I think of the coronavirus as an avenging angel, a goddess of death. She sweeps people away with a wave of her hand. Since this virus made the leap from animal to human for the first time, which makes it a "novel" coronavirus (several coronaviruses exist, ranging from severe to the common cold), this metaphor seems apt. But I still maintain that the goddess will become more gentle over time. The first sweep across continents will kill a number of us, people like me with asthma and MS, or older people whose immune systems aren't up to fighting a new threat. But the second sweep, which will probably follow next year, will hopefully be less dangerous. My husband will probably be safe during both waves; he's still in his forties, has no underlying conditions, and has a level of hygiene that would be admirable in a dangerous biochemical weapons lab. I remain vulnerable.
The pair of us try to sleep without waking each other. I wake up in the middle of the night with an asthma attack, he wakes up early to take a phone meeting from work. We eat together at fixed mealtimes, trying to keep as normal a schedule as possible. We both try to get outside at least a little a day, even if we can't keep our normal workout, work or errand routines. We take pictures of birds in the trees across from our house and notice the slow emergence of bulbs in our garden. We dare to hold hands as we point out new blooms to each other.
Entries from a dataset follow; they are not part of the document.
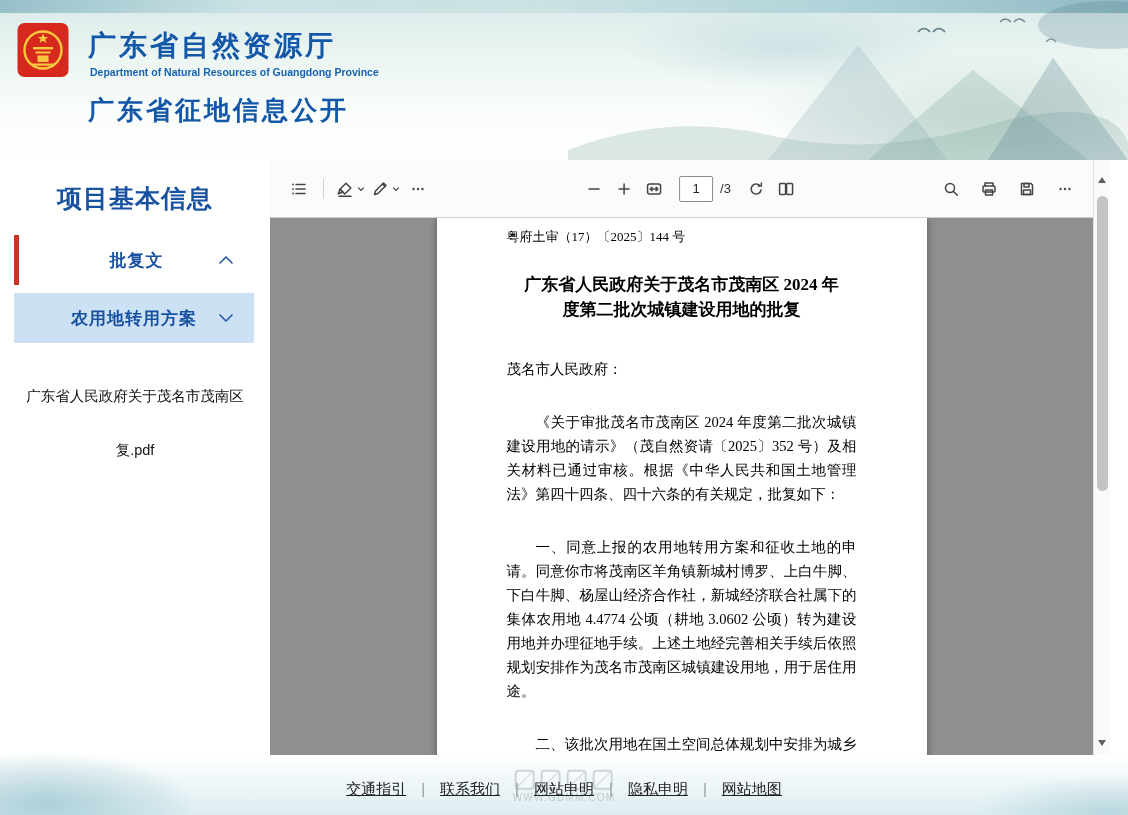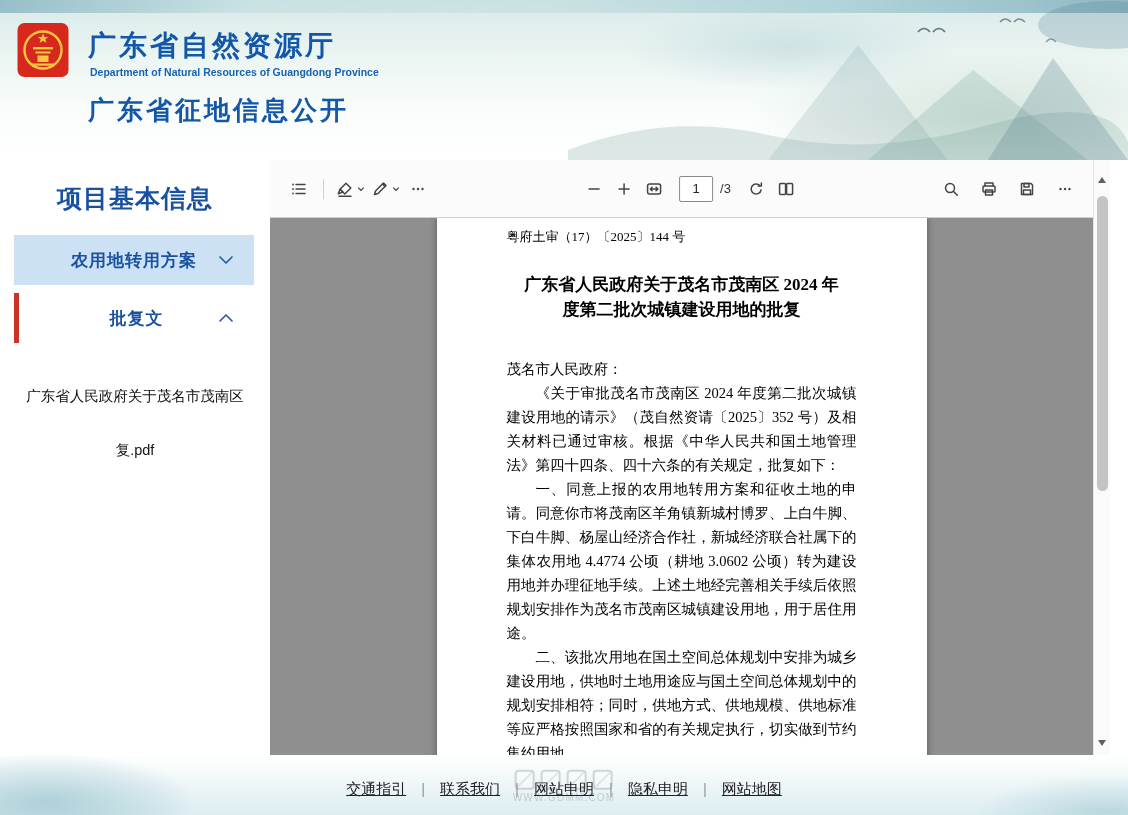--- a/index.html
+++ b/index.html
@@ -134,20 +134,20 @@
   <aside class="sidebar">
     <div class="side-title">项目基本信息</div>
 
+    <div class="side-item expanded">
+      <span>批复文</span>
+      <span class="chev">
+        <svg width="16" height="10" viewBox="0 0 16 10">
+            <polyline points="2,8 8,2 14,8" fill="none" stroke="#2a5caa" stroke-width="1.7" stroke-linecap="round" stroke-linejoin="round"></polyline>
+          </svg>
+      </span>
+    </div>
+
     <div class="side-item active-blue">
       <span>农用地转用方案</span>
       <span class="chev">
         <svg width="16" height="10" viewBox="0 0 16 10">
             <polyline points="2,2 8,8 14,2" fill="none" stroke="#2a5caa" stroke-width="1.7" stroke-linecap="round" stroke-linejoin="round"></polyline>
-          </svg>
-      </span>
-    </div>
-
-    <div class="side-item expanded">
-      <span>批复文</span>
-      <span class="chev">
-        <svg width="16" height="10" viewBox="0 0 16 10">
-            <polyline points="2,8 8,2 14,8" fill="none" stroke="#2a5caa" stroke-width="1.7" stroke-linecap="round" stroke-linejoin="round"></polyline>
           </svg>
       </span>
     </div>

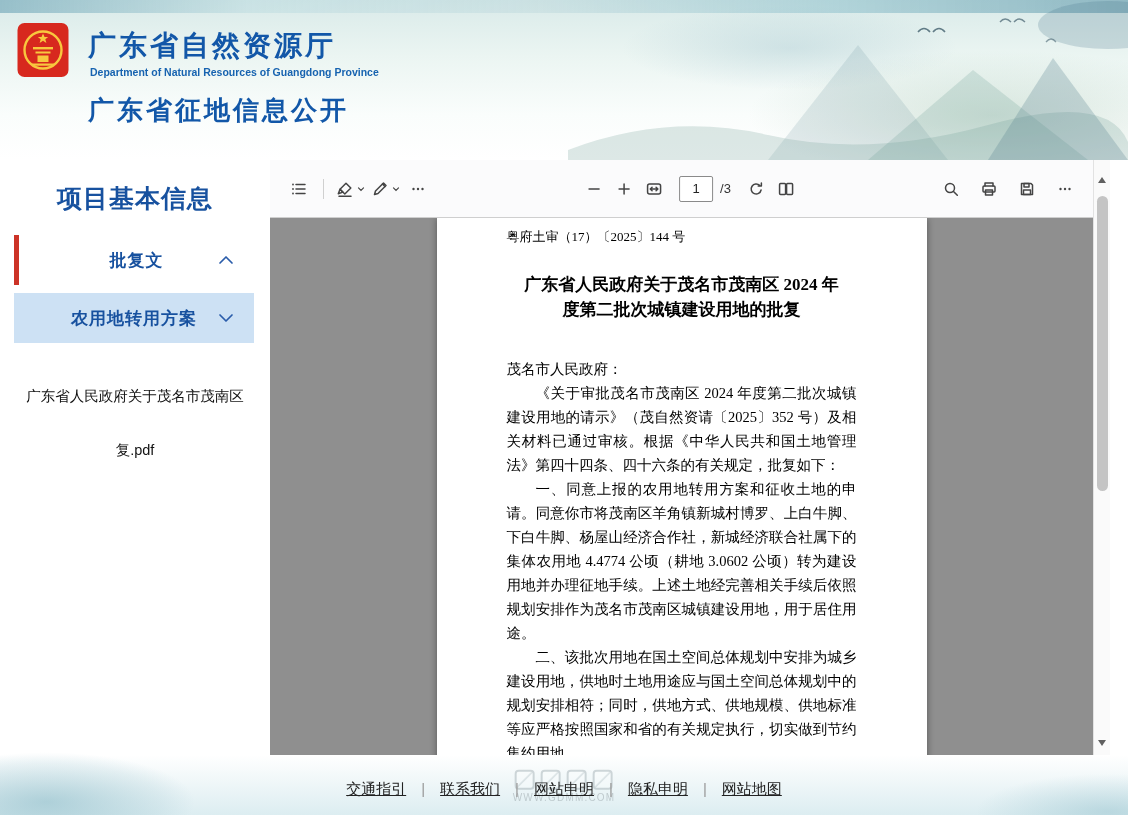--- a/index.html
+++ b/index.html
@@ -62,7 +62,7 @@
   .doc-no { text-align:left; font-size:13px; margin:4px 0 26px; white-space:nowrap; }
   .doc-title { text-align:center; font-weight:700; font-size:17px; line-height:25px; margin-bottom:35px; }
   .doc-body p { font-size:14.5px; line-height:24px; text-align:justify; margin:0; }
-  .doc-body p.indent { text-indent:2em; }
+  .doc-body p.indent { text-indent:2em;margin-top:29px; }
 
   
   .scrollbar { position:absolute; top:0; right:0; bottom:0; width:17px; background:#fafafa;

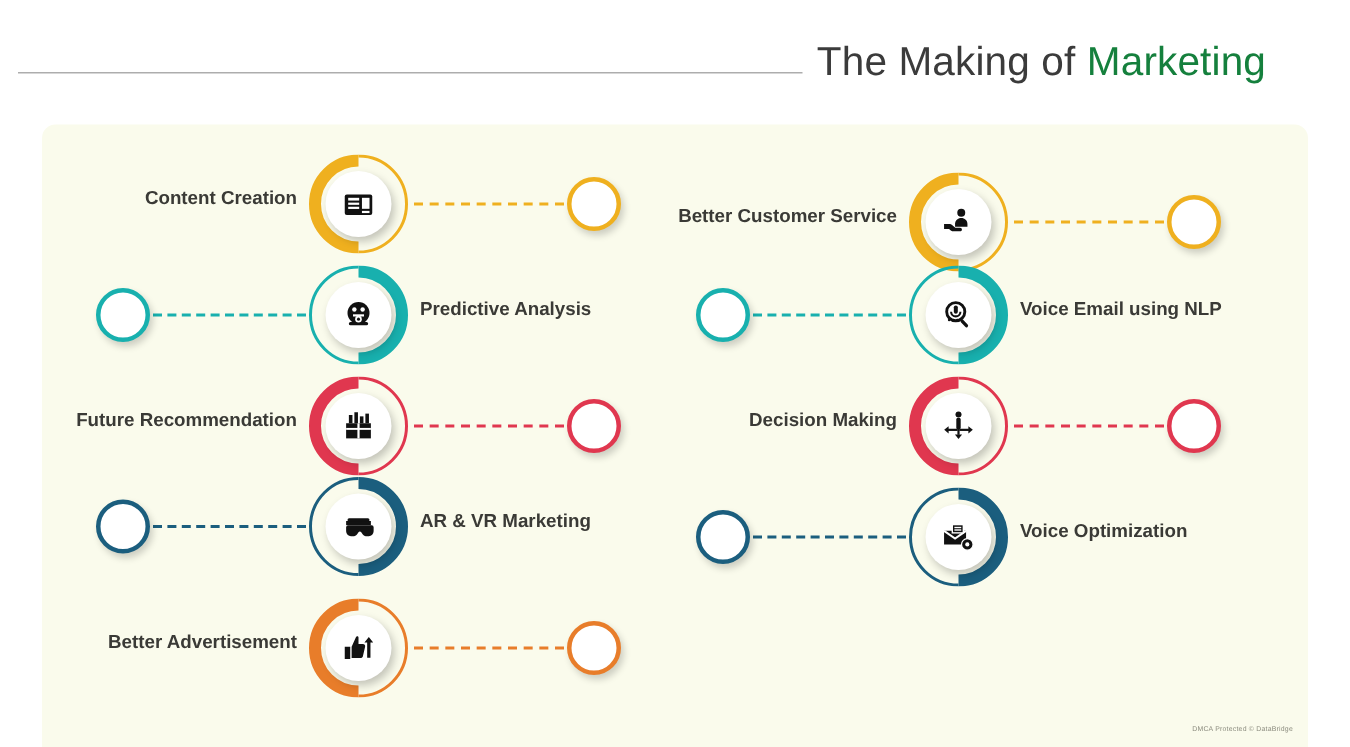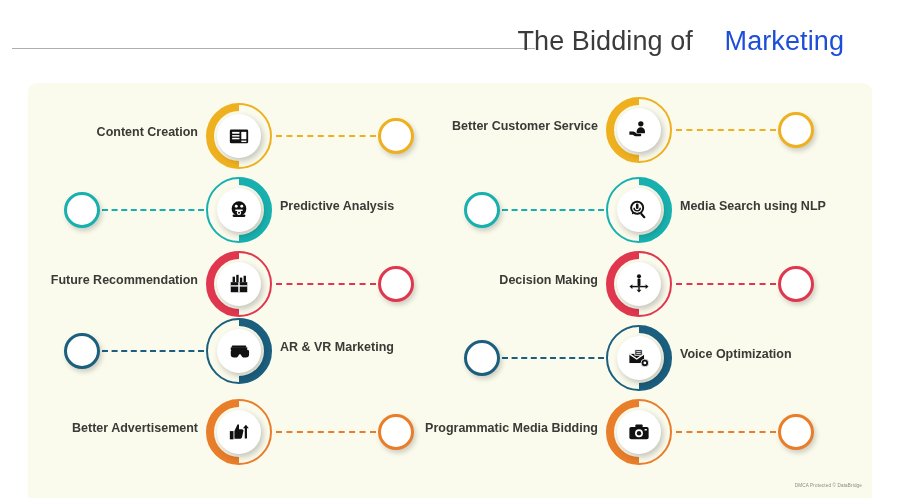--- a/index.html
+++ b/index.html
@@ -100,7 +100,7 @@
 
   <div class="rule"></div>
 
-  <div class="title"><span>The Bidding of </span><span class="accent">Marketing</span></div>
+  <div class="title"><span>The Making of </span><span class="accent">Marketing</span></div>
 
   <div class="panel">
     <div class="col left" id="col-left">

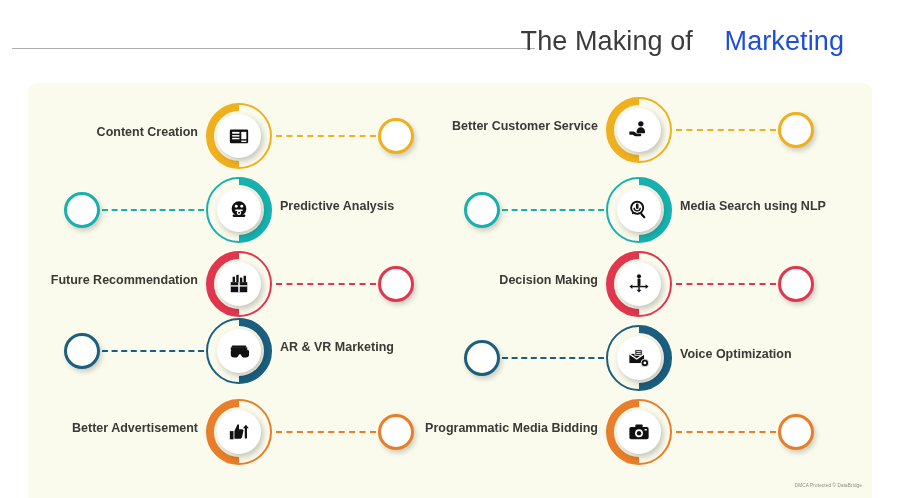--- a/index.html
+++ b/index.html
@@ -17,7 +17,7 @@
     font-size: 27px; font-weight: 400; letter-spacing: .1px;
     color: #3b3b3b; white-space: nowrap;
   }
-  .title .accent { color: #1d4ed8; margin-left: 24px; }
+  .title .accent { color: #15803d; }
   .rule {
     position: absolute; left: 12px; top: 48px; width: 523px; height: 1px;
     background: #adadad;

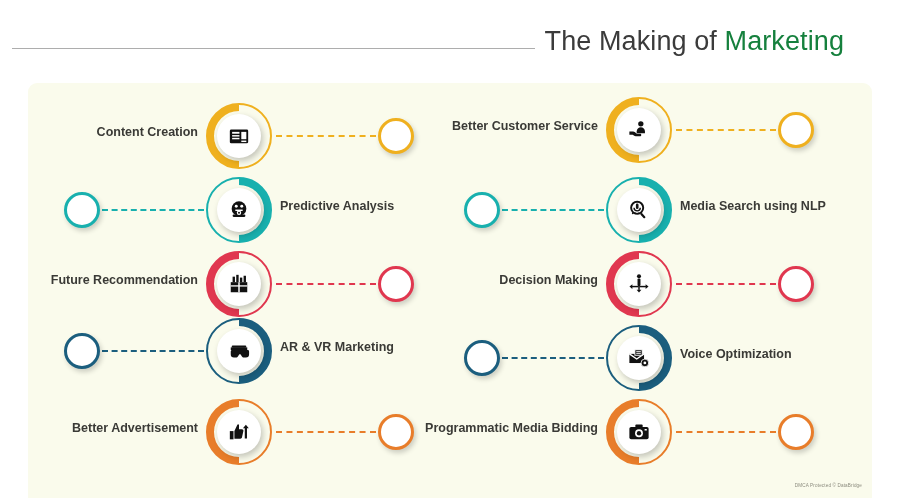--- a/index.html
+++ b/index.html
@@ -217,7 +217,7 @@
         </div>
       </div>
     <div class="col right" id="col-right">
-        <div class="row" style="top: 12px;">
+        <div class="row" style="top: 30px;">
           <div class="label l">Better Customer Service</div>
           <div class="conn right" style="border-top-color: rgb(239, 176, 31);"></div>
           <div class="bubble right" style="border-color: rgb(239, 176, 31);"></div>

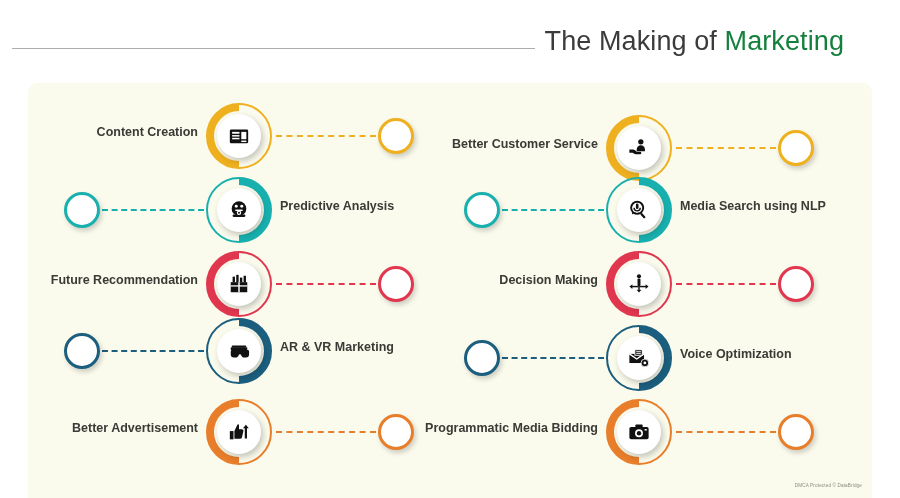--- a/index.html
+++ b/index.html
@@ -238,7 +238,7 @@
           </div>
         </div>
         <div class="row" style="top: 92px;">
-          <div class="label r">Media Search using NLP</div>
+          <div class="label r">Voice Email using NLP</div>
           <div class="conn left" style="border-top-color: rgb(24, 176, 174);"></div>
           <div class="bubble left" style="border-color: rgb(24, 176, 174);"></div>
           <div class="node">

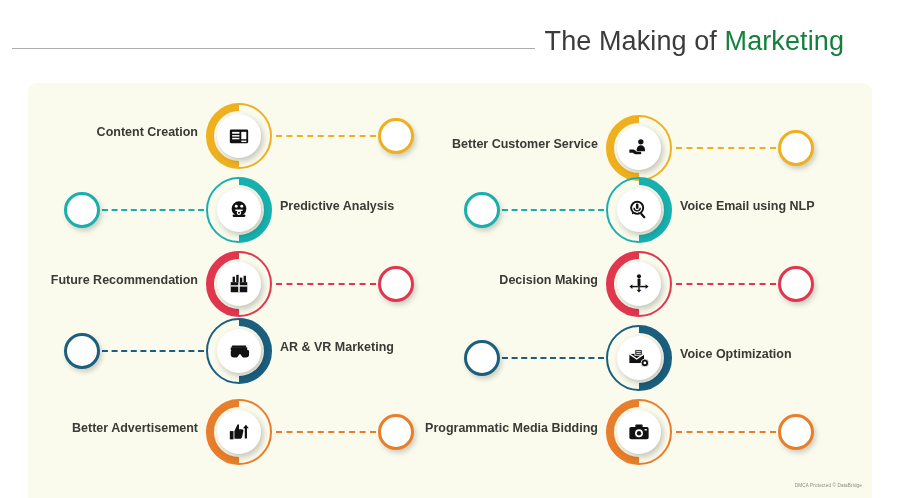--- a/index.html
+++ b/index.html
@@ -310,28 +310,6 @@
             </div>
           </div>
         </div>
-        <div class="row" style="top: 314px;">
-          <div class="label l">Programmatic Media Bidding</div>
-          <div class="conn right" style="border-top-color: rgb(232, 125, 42);"></div>
-          <div class="bubble right" style="border-color: rgb(232, 125, 42);"></div>
-          <div class="node">
-            <div class="ring">
-              <div class="half thick clip-l" style="border-color: rgb(232, 125, 42);"></div>
-              <div class="half thin clip-r" style="border-color: rgb(232, 125, 42);"></div>
-            </div>
-            <div class="disc">
-              <span>
-                <svg width="22" height="22" viewBox="0 0 24 24">
-                  <rect x="1.5" y="6.5" width="21" height="13.5" rx="2" fill="#111"></rect>
-                  <rect x="8" y="3.8" width="8" height="3.2" rx="1" fill="#111"></rect>
-                  <circle cx="12" cy="13.3" r="4.3" fill="#fff"></circle>
-                  <circle cx="12" cy="13.3" r="2.4" fill="#111"></circle>
-                  <rect x="18" y="8.6" width="2.6" height="1.8" rx=".6" fill="#fff"></rect>
-                </svg>
-              </span>
-            </div>
-          </div>
-        </div>
       </div>
   </div>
The beauty of our marriage is in the knowledge of its fragility, its absolute lack of assurances, safety — like the coronavirus itself, no one knows how it will end, and it is ultimately out of our control. Illness, death and the pressures of a possible pandemic aside, I feel lucky as I look at his rumpled blond hair in the morning, the rather odd angles of his face when he sleeps. I turn on the news on mute, see that the government is promising more tests "soon." The school a neighborhood away is closing for three weeks. The price of gasoline is down. Then my husband wakes up, makes me a cup of tea, and we return to the routine of eating, talking news, trying to think up a way to distract ourselves from the apocalyptic conditions around us. I place an order on Amazon for another bunch of electrolyte drinks and off-brand paper towels (all that's left) and bathroom cleaner.
Neither of us have contracted the coronavirus yet, but if we do, we have a plan to split the house into "his" and "her" zones. But outside, in the garden, we will still be able to stand together, watch as the cherry blossoms start to unfurl. Hope, spring, love — all the cheesy metaphors — float towards me this morning in March. Thank goodness we still enjoy each other's company after all these years. Thank goodness he is the person I would want to spend the apocalypse with.